*** Input for this task ***

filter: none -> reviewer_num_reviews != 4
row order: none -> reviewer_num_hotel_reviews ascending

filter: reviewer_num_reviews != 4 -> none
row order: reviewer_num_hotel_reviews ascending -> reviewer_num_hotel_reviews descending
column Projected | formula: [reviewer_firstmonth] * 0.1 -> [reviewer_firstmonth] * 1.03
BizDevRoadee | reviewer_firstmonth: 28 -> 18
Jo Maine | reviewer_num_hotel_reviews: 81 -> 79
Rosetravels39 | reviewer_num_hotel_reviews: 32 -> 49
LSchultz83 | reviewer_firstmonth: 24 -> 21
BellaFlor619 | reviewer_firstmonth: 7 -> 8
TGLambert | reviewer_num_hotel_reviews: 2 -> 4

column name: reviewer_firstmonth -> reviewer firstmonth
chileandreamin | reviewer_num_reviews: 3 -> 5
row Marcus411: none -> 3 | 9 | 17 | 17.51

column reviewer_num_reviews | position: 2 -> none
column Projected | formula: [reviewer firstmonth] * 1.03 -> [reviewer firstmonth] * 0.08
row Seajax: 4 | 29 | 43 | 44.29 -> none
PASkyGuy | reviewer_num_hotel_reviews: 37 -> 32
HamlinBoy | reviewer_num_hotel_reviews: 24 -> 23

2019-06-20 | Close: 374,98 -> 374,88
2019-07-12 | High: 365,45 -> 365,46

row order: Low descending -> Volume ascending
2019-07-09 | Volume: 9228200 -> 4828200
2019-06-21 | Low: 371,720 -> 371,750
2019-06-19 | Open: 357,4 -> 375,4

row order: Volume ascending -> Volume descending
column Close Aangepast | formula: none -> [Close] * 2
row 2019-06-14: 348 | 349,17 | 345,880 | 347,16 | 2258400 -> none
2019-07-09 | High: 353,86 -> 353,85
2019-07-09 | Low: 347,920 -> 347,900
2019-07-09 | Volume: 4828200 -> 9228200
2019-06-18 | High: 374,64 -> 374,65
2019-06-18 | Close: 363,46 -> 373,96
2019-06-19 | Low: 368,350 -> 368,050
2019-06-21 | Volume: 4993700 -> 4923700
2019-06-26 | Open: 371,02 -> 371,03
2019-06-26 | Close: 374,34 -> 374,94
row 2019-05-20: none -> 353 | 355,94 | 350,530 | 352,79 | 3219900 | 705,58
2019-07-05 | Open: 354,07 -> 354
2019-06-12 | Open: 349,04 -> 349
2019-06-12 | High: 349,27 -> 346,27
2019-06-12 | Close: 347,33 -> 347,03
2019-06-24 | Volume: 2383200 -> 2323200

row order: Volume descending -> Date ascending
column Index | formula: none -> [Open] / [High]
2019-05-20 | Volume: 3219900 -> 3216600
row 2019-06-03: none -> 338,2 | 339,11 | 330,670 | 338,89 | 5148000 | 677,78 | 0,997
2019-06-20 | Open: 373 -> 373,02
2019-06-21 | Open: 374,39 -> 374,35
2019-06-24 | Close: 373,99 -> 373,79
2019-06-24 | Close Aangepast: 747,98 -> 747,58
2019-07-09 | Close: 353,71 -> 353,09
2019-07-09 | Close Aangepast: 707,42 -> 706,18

*** End of Input for this task ***

> _Exercise directions_: What you should do is return the records above exactly, leaving nothing out.

> _Answer below_:
filter: none -> reviewer_num_reviews != 4
row order: none -> reviewer_num_hotel_reviews ascending

filter: reviewer_num_reviews != 4 -> none
row order: reviewer_num_hotel_reviews ascending -> reviewer_num_hotel_reviews descending
column Projected | formula: [reviewer_firstmonth] * 0.1 -> [reviewer_firstmonth] * 1.03
BizDevRoadee | reviewer_firstmonth: 28 -> 18
Jo Maine | reviewer_num_hotel_reviews: 81 -> 79
Rosetravels39 | reviewer_num_hotel_reviews: 32 -> 49
LSchultz83 | reviewer_firstmonth: 24 -> 21
BellaFlor619 | reviewer_firstmonth: 7 -> 8
TGLambert | reviewer_num_hotel_reviews: 2 -> 4

column name: reviewer_firstmonth -> reviewer firstmonth
chileandreamin | reviewer_num_reviews: 3 -> 5
row Marcus411: none -> 3 | 9 | 17 | 17.51

column reviewer_num_reviews | position: 2 -> none
column Projected | formula: [reviewer firstmonth] * 1.03 -> [reviewer firstmonth] * 0.08
row Seajax: 4 | 29 | 43 | 44.29 -> none
PASkyGuy | reviewer_num_hotel_reviews: 37 -> 32
HamlinBoy | reviewer_num_hotel_reviews: 24 -> 23

2019-06-20 | Close: 374,98 -> 374,88
2019-07-12 | High: 365,45 -> 365,46

row order: Low descending -> Volume ascending
2019-07-09 | Volume: 9228200 -> 4828200
2019-06-21 | Low: 371,720 -> 371,750
2019-06-19 | Open: 357,4 -> 375,4

row order: Volume ascending -> Volume descending
column Close Aangepast | formula: none -> [Close] * 2
row 2019-06-14: 348 | 349,17 | 345,880 | 347,16 | 2258400 -> none
2019-07-09 | High: 353,86 -> 353,85
2019-07-09 | Low: 347,920 -> 347,900
2019-07-09 | Volume: 4828200 -> 9228200
2019-06-18 | High: 374,64 -> 374,65
2019-06-18 | Close: 363,46 -> 373,96
2019-06-19 | Low: 368,350 -> 368,050
2019-06-21 | Volume: 4993700 -> 4923700
2019-06-26 | Open: 371,02 -> 371,03
2019-06-26 | Close: 374,34 -> 374,94
row 2019-05-20: none -> 353 | 355,94 | 350,530 | 352,79 | 3219900 | 705,58
2019-07-05 | Open: 354,07 -> 354
2019-06-12 | Open: 349,04 -> 349
2019-06-12 | High: 349,27 -> 346,27
2019-06-12 | Close: 347,33 -> 347,03
2019-06-24 | Volume: 2383200 -> 2323200

row order: Volume descending -> Date ascending
column Index | formula: none -> [Open] / [High]
2019-05-20 | Volume: 3219900 -> 3216600
row 2019-06-03: none -> 338,2 | 339,11 | 330,670 | 338,89 | 5148000 | 677,78 | 0,997
2019-06-20 | Open: 373 -> 373,02
2019-06-21 | Open: 374,39 -> 374,35
2019-06-24 | Close: 373,99 -> 373,79
2019-06-24 | Close Aangepast: 747,98 -> 747,58
2019-07-09 | Close: 353,71 -> 353,09
2019-07-09 | Close Aangepast: 707,42 -> 706,18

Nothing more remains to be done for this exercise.